Réunie sous le thème «Souveraineté et résilience : une nouvelle trajectoire économique pour l’Algérie», cette enquête de PwC, menée dans le cadre de la Global CEO Survey, dresse un état des lieux exhaustif du climat des affaires dans le pays. Devant un parterre de représentants du gouvernement, d'experts et d'acteurs économiques, les résultats présentés témoignent d'une dynamique de confiance retrouvée.
Le chiffre le plus marquant de cette édition est sans conteste celui des prévisions de croissance : 83 % des dirigeants algériens interrogés anticipent une croissance économique pour l'année à venir, contre seulement 61 % lors de la précédente édition. Plus impressionnant encore, 90 % des patrons se disent « très à extrêmement confiants » dans leurs propres perspectives de développement, un indicateur en légère progression par rapport aux 87 % enregistrés auparavant.
Ce tissu entrepreneurial, résolument tourné vers l'avenir, est composé de profils solides : 72 % des répondants appartiennent au secteur privé, 58 % dirigent des structures de plus de 500 collaborateurs, et près d'un tiers (29 %) réalisent un chiffre d'affaires annuel dépassant les 100 millions de dollars.
Malgré cet optimisme, le ciel n'est pas totalement dégagé. L'enquête souligne une «appréhension du risque inflationniste» persistante. Pour 63 % des chefs d'entreprise, l'inflation constitue une «menace significative» pour leurs activités.
En revanche, les tensions géopolitiques semblent moins peser sur le moral des décideurs locaux. Seuls 39 % d'entre eux les considèrent comme un risque majeur, et 46 % estiment même que l'impact de ces incertitudes mondiales sur leur volonté de réaliser de grands investissements est en diminution.
Pour naviguer dans ce contexte en mutation, les dirigeants algériens adaptent leurs stratégies. La cybersécurité s'impose comme la priorité absolue face aux risques géopolitiques pour 50 % des sondés. Parallèlement, l'innovation est citée par 47 % des patrons comme un levier stratégique essentiel pour assurer la pérennité de leurs entreprises.
Karim Sassi, directeur adjoint chez PwC, a résumé cette tendance en soulignant que le patronat algérien est désormais capable de «conjuguer ambition de croissance et adaptation aux nouveaux défis».
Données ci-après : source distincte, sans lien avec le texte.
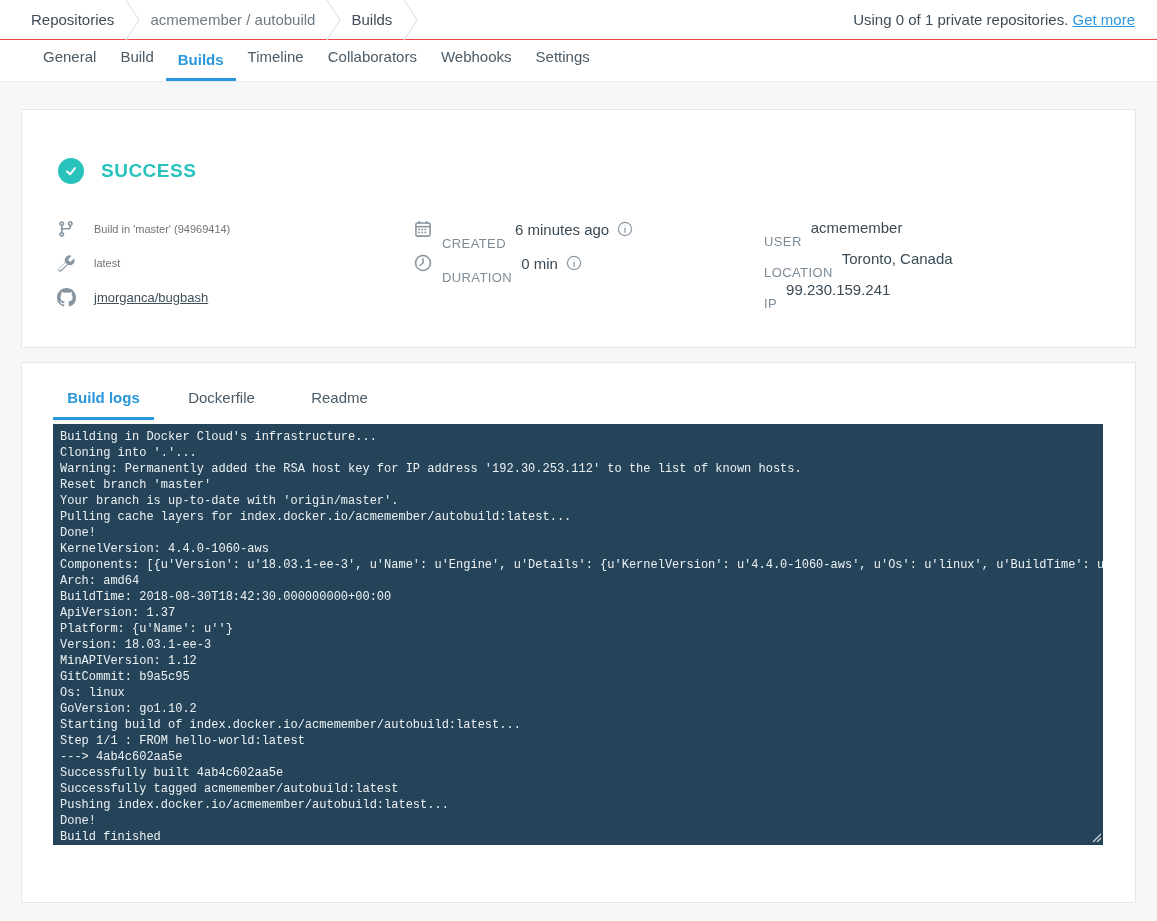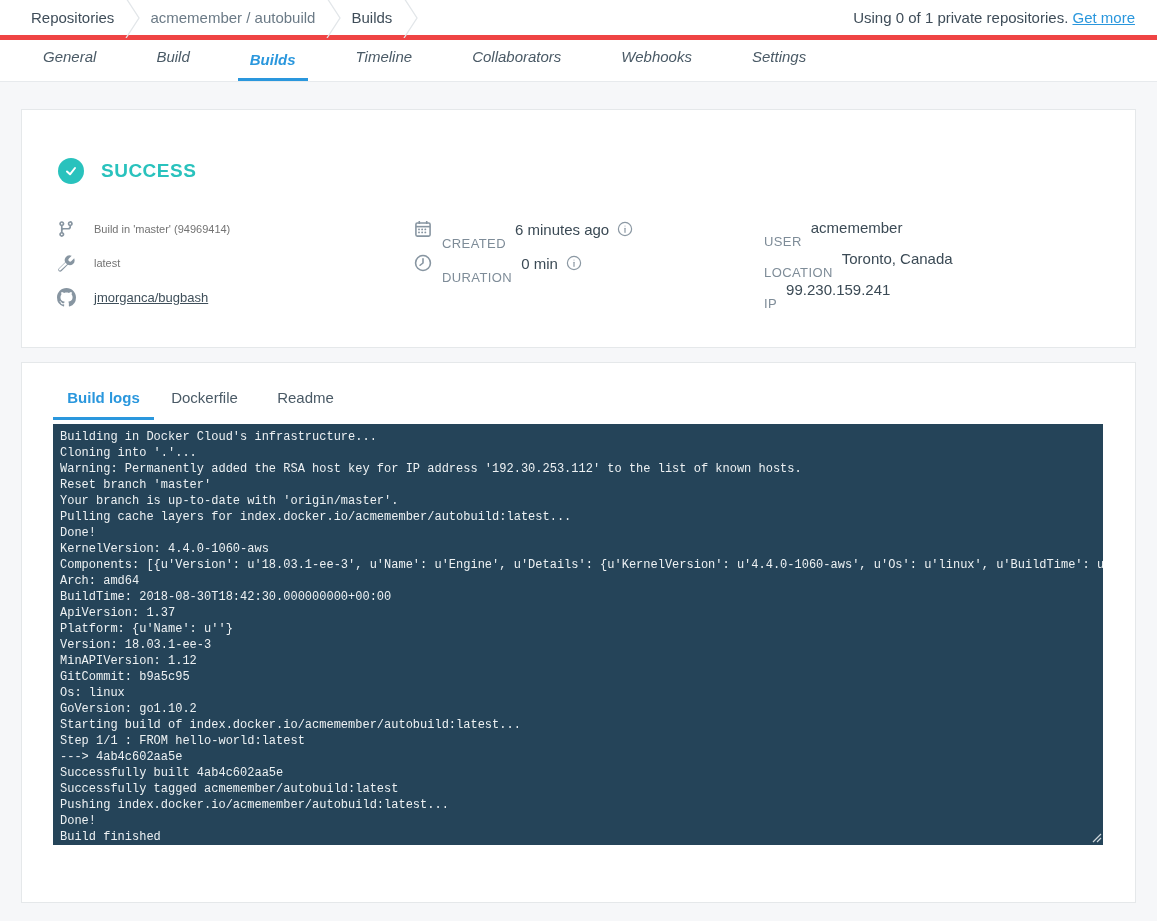"Repositories" .breadcrumb-bar { border-bottom: 5px solid #ef4444 -> 1px solid #ef4444 }
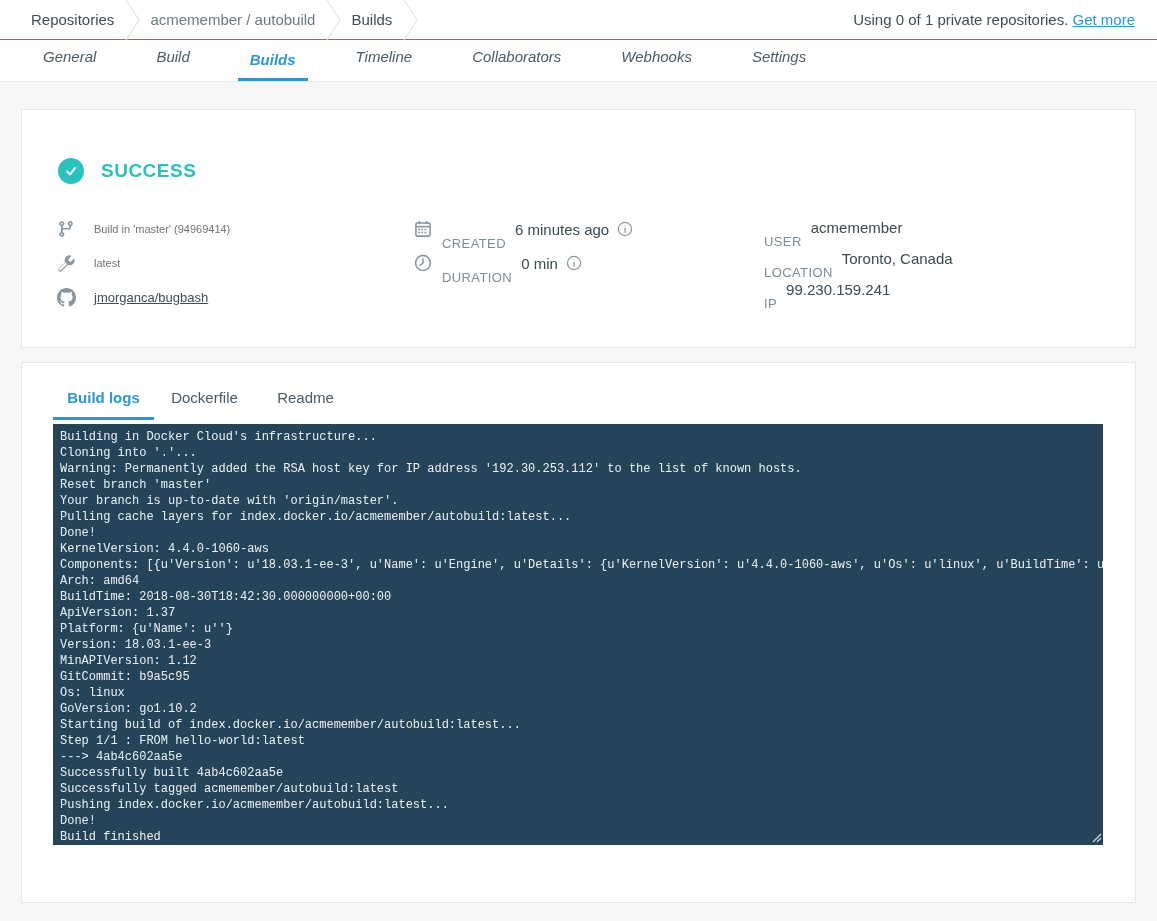"General" .tab-bar { font-style: italic -> none; gap: 36px -> none }
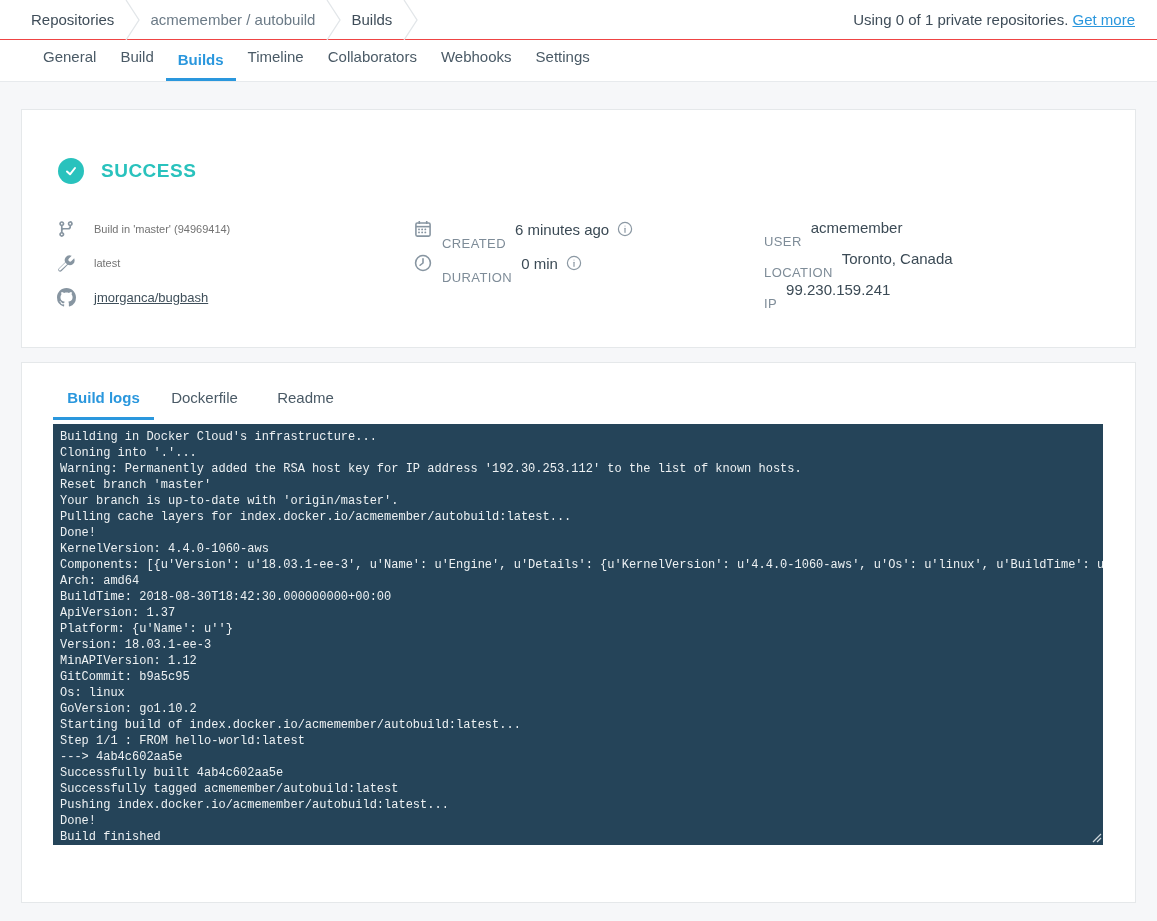"Build logs" .log-tabs { gap: none -> 17px }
La journée a également été l'occasion de débats profonds à travers quatre panels thématiques. Les discussions ont porté sur la transformation du potentiel énergétique en puissance régionale, ainsi que sur l'émergence d'une souveraineté numérique à travers le «Cloud souverain».
La souveraineté sanitaire, où l'Algérie est citée comme un exemple africain, et les réformes institutionnelles visant à structurer une nouvelle dynamique de croissance agricole et financière, ont également été au cœur des échanges. L'objectif final demeure clair : offrir une lecture structurée des opportunités dans un environnement économique marqué par des mutations accélérées.